К мятежникам кинулись офицеры, и штабс-капитан Панич ударил нагайкой одного из вожаков подполья. Тот не сдержался и выстрелил в обидчика из винтовки. Раненый сполз с коня и трясущимися пальцами вытащил из кобуры наган.
Когда обессиленный офицер наконец взвел курок, рядовой исчез, а остальные солдаты отправились в Кузькино. Как выяснилось немного позже, стрелявшего укрыл у себя в подполе крестьянин Федор Прокопьевич Сенцов.
Пытаясь предупредить бунт или развал 2-го и 3-го батальонов, офицеры вернули их в село и попытались там арестовать зачинщиков волнений. Солдаты ответили огнем, но офицерам удалось отнять у них пулемет.
Начальник дивизии, плохо понимая, что может случиться в ближние часы, назначил следствие.
…Ревком куреня уже заканчивал обсуждение неотложных дел, когда подошли повторно посланные в деревню «квартирьеры». Обстановка в селе и на позициях была вполне ясна, единственное исключение составлял егерский батальон. Его взводы охраняли штабы и знамена полков; ходили слухи, что батальон раньше выполнял карательные функции. Солдаты, похожие на анархистов семнадцатого года, носили черные бескозырки и подрезанные на манер бушлатов шинели. Один бог знает, куда они повернут дула своих карабинов.
Ревком куреня решил: если станут стрелять в повстанцев, смести батальон с лица земли.
Члены военно-революционного совета старались предусмотреть все, что можно.
Погоны решили пока не снимать, чтоб раньше времени не встревожить офицеров.
Позаботились и о крестьянах. Сигнал о восстании прозвучит лишь по возвращении стада, то есть тогда, когда на улицах уже не будет жителей.

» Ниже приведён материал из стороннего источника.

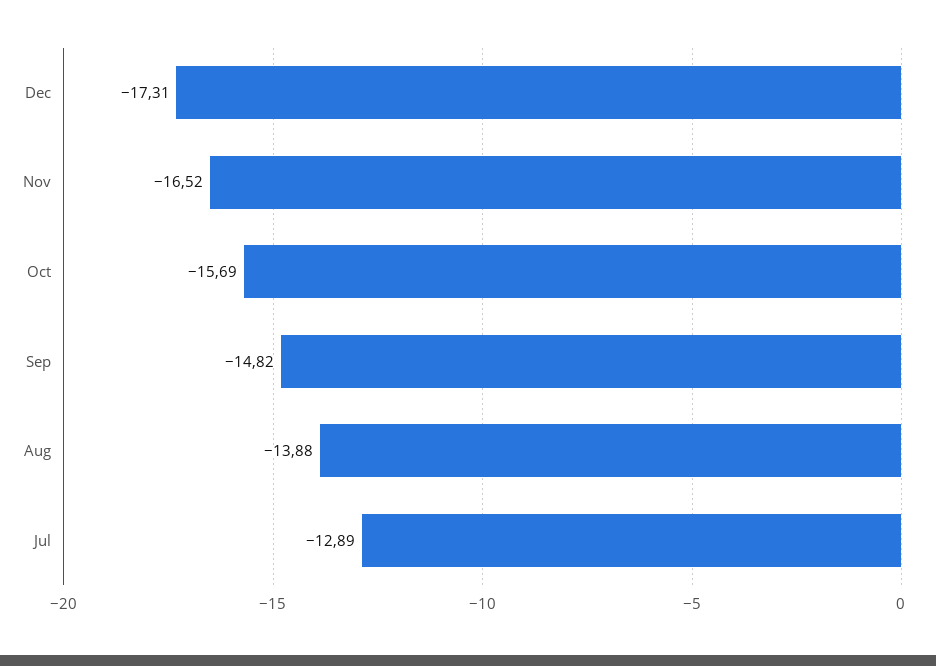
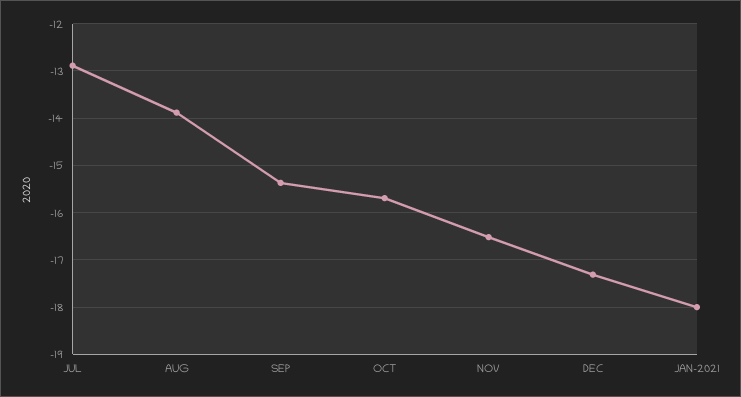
Sep: -14.82 -> -15.4
JAN-2021: none -> -18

В первую очередь предстояло атаковать штаб 41-го Уральского пехотного полка, вполне известного куреню. Это был тот самый полк, что формировался в Челябинске, полк, в котором озверевшие офицеры растерзали рядовых Зайцева и Маликова.
В семь часов стадо вернулось домой, и Кузькино затихло.
Наступил решительный срок.
В семь часов тридцать пять минут вечера тишину села разорвали два сигнальных выстрела. Стреляли Федор Колчук и Иван Иштван.
— До брони! — этот призыв к оружию, повторенный всеми пятерками, разнесся, кажется, по самым дальним переулкам и окраинам села.
К бойцам кинулся сотенный Белоконь.
— Хто стриляв, сучьи диты? Хто?!
Мелькнул штык винтовки Василия Короля, и капитан без дыхания рухнул навзничь.
Услышав стрельбу, поспешили к взводам командиры. Впереди бежали куренной атаман и сотник Лушня.
Им преградили дорогу.
Святенко закричал: «Геть з-перед очей!» — и вытащил из кобуры браунинг. Глаза атамана налились кровью.
Сюда уже спешили со штыками наперевес Степан Пацек, Михаил Забудский, Андрей Лебедь, Иван Лисовец, братья Натыкины.
Куренной только теперь понял, в чем дело, и на ходу выстрелил в Пацека. Он нервничал и — промахнулся.
В ответ грянул нестройный залп, и все шесть офицеров упали на землю.
Казалось, в людях безудержно прорвался вековой гнев нищеты, бесправия, унижений, гнев вечного труда и недоедания перед сытым самодовольством помещиков и буржуа. Теперь едва ли можно было остановить этих людей, у которых «на вику горя — море, а радощив — и в ложку не збереш».
Клич «Бей золотопогонников!» гремел над площадью, и за полчаса мятежа были уничтожены восемьдесят офицеров.